§ WHAT YOU ARE ASKED TO DO:
An exact copy of the lines of the listing below between the "- node app.js [cantidad]" line and the "- バインドはコスト効果が高くありません。" line, both included, is the whole answer; please omit the pictures.

#### RECORDED INFORMATION

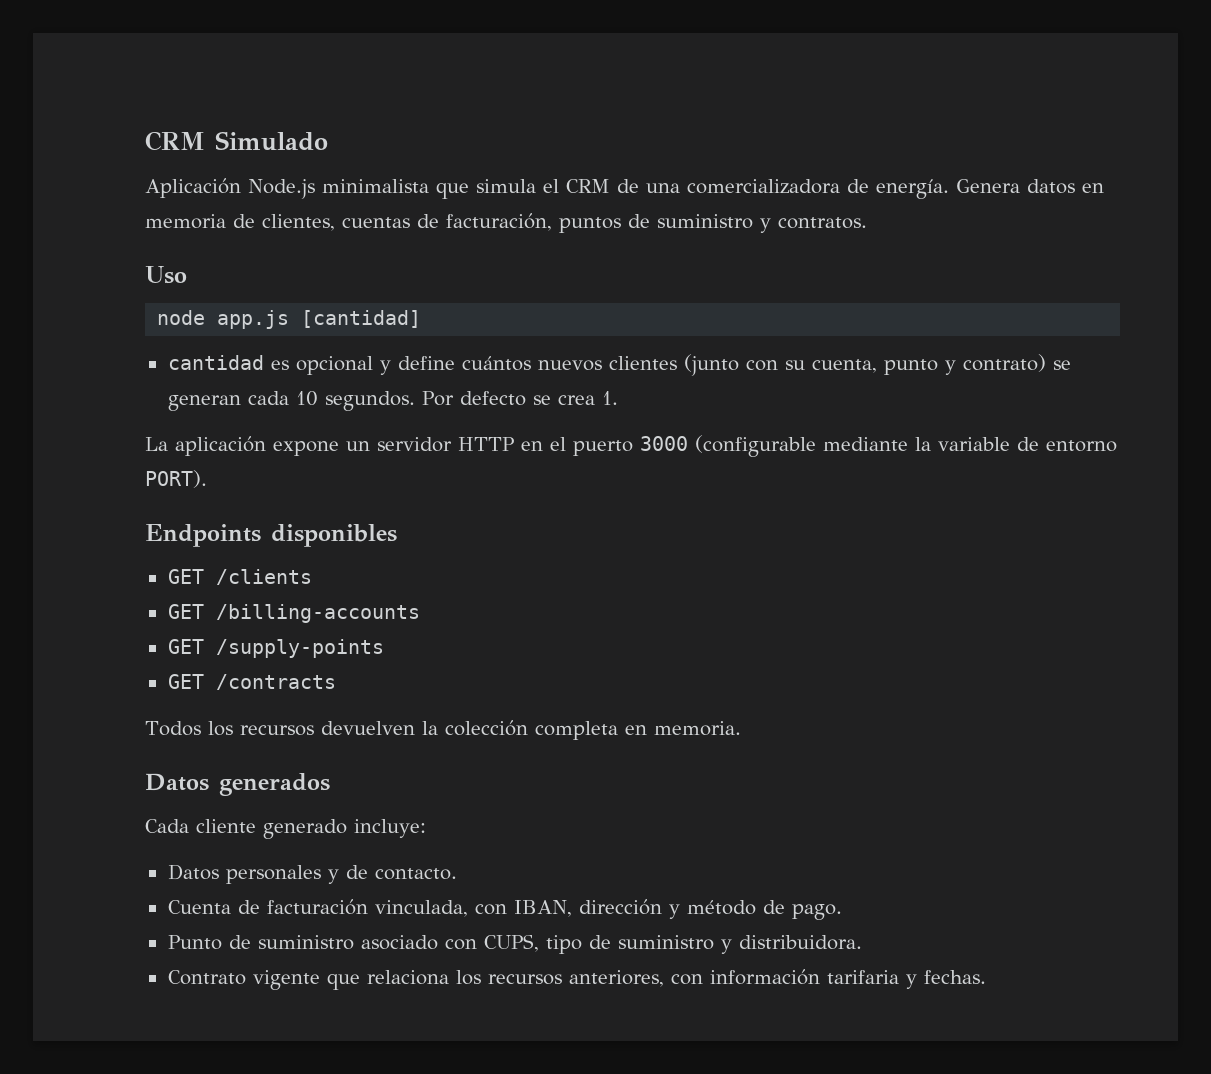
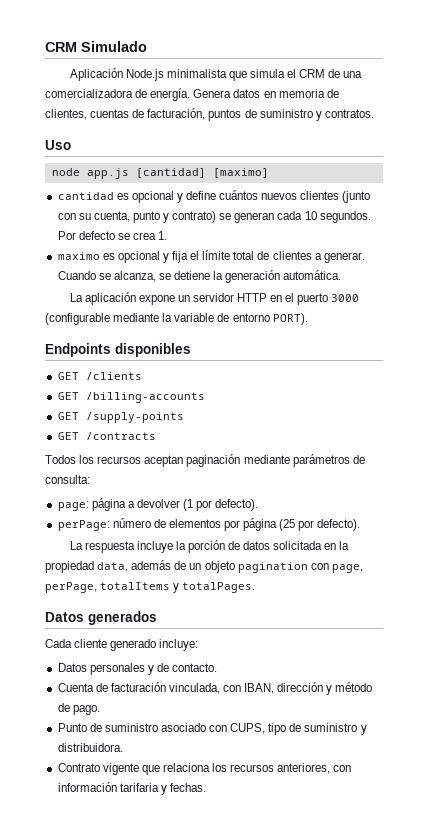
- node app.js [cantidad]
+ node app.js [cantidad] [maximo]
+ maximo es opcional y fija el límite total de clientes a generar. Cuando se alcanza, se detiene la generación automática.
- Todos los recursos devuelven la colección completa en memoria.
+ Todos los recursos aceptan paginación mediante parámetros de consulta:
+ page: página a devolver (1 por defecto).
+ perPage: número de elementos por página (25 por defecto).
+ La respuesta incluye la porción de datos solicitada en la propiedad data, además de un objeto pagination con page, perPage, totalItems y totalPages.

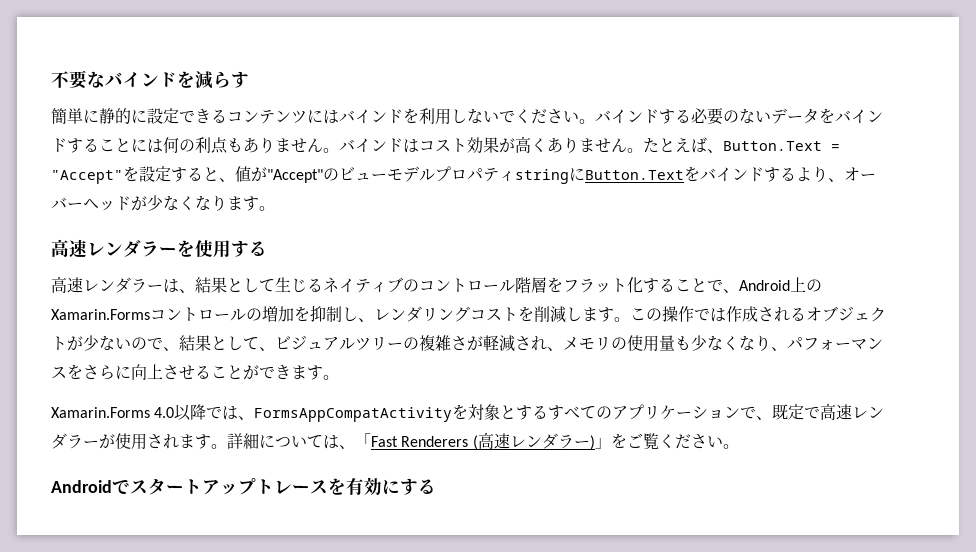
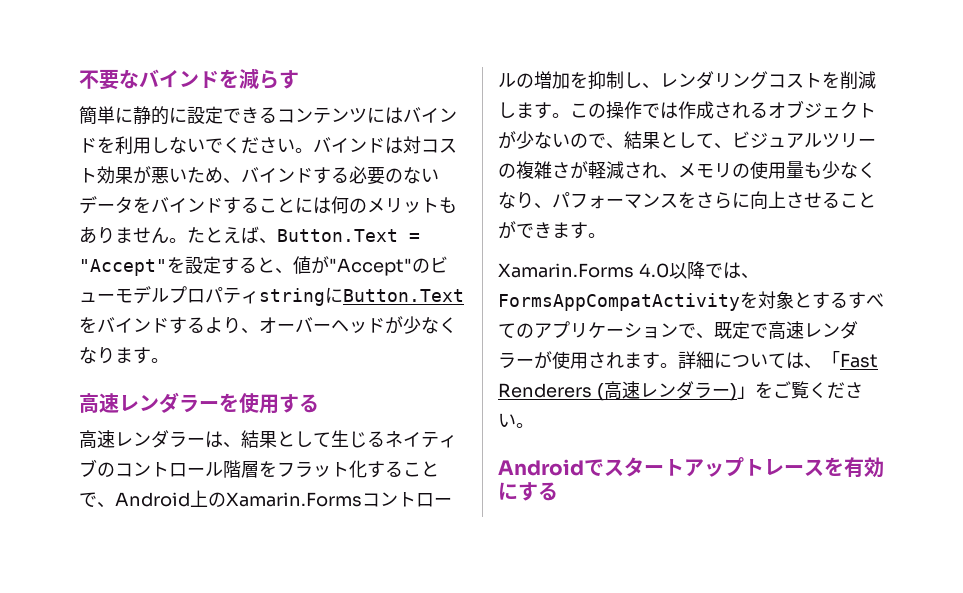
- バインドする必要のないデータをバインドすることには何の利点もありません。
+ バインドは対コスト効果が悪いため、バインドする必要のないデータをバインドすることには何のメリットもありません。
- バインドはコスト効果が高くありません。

########
#### RECORDED INFORMATION

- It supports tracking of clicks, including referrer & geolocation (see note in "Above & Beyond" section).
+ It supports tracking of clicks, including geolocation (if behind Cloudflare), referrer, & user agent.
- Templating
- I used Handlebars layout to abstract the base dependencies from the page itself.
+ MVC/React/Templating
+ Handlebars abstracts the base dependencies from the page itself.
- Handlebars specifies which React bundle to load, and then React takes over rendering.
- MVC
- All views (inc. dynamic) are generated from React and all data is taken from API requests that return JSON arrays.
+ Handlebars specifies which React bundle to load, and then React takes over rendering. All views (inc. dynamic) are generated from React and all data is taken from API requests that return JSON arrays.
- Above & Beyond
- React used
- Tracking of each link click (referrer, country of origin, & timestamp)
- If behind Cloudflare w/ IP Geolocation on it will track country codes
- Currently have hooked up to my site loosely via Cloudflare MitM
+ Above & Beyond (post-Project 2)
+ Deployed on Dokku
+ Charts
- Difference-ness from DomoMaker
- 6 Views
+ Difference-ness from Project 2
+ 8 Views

########
#### RECORDED INFORMATION

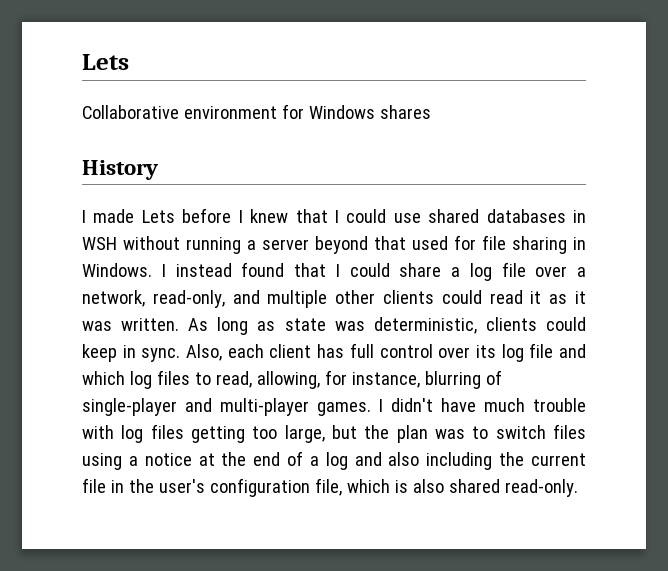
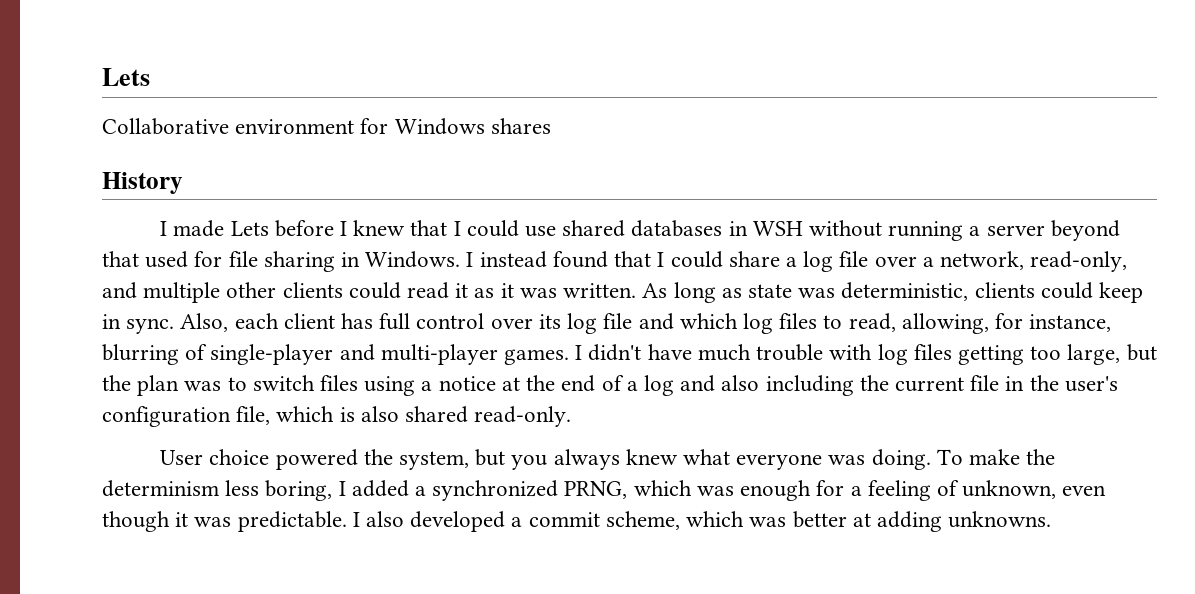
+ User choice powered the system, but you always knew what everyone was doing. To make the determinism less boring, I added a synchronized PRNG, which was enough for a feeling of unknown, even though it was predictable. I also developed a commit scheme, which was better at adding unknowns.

########

§ PROBLEM SOLUTION:
- node app.js [cantidad]
+ node app.js [cantidad] [maximo]
+ maximo es opcional y fija el límite total de clientes a generar. Cuando se alcanza, se detiene la generación automática.
- Todos los recursos devuelven la colección completa en memoria.
+ Todos los recursos aceptan paginación mediante parámetros de consulta:
+ page: página a devolver (1 por defecto).
+ perPage: número de elementos por página (25 por defecto).
+ La respuesta incluye la porción de datos solicitada en la propiedad data, además de un objeto pagination con page, perPage, totalItems y totalPages.

- バインドする必要のないデータをバインドすることには何の利点もありません。
+ バインドは対コスト効果が悪いため、バインドする必要のないデータをバインドすることには何のメリットもありません。
- バインドはコスト効果が高くありません。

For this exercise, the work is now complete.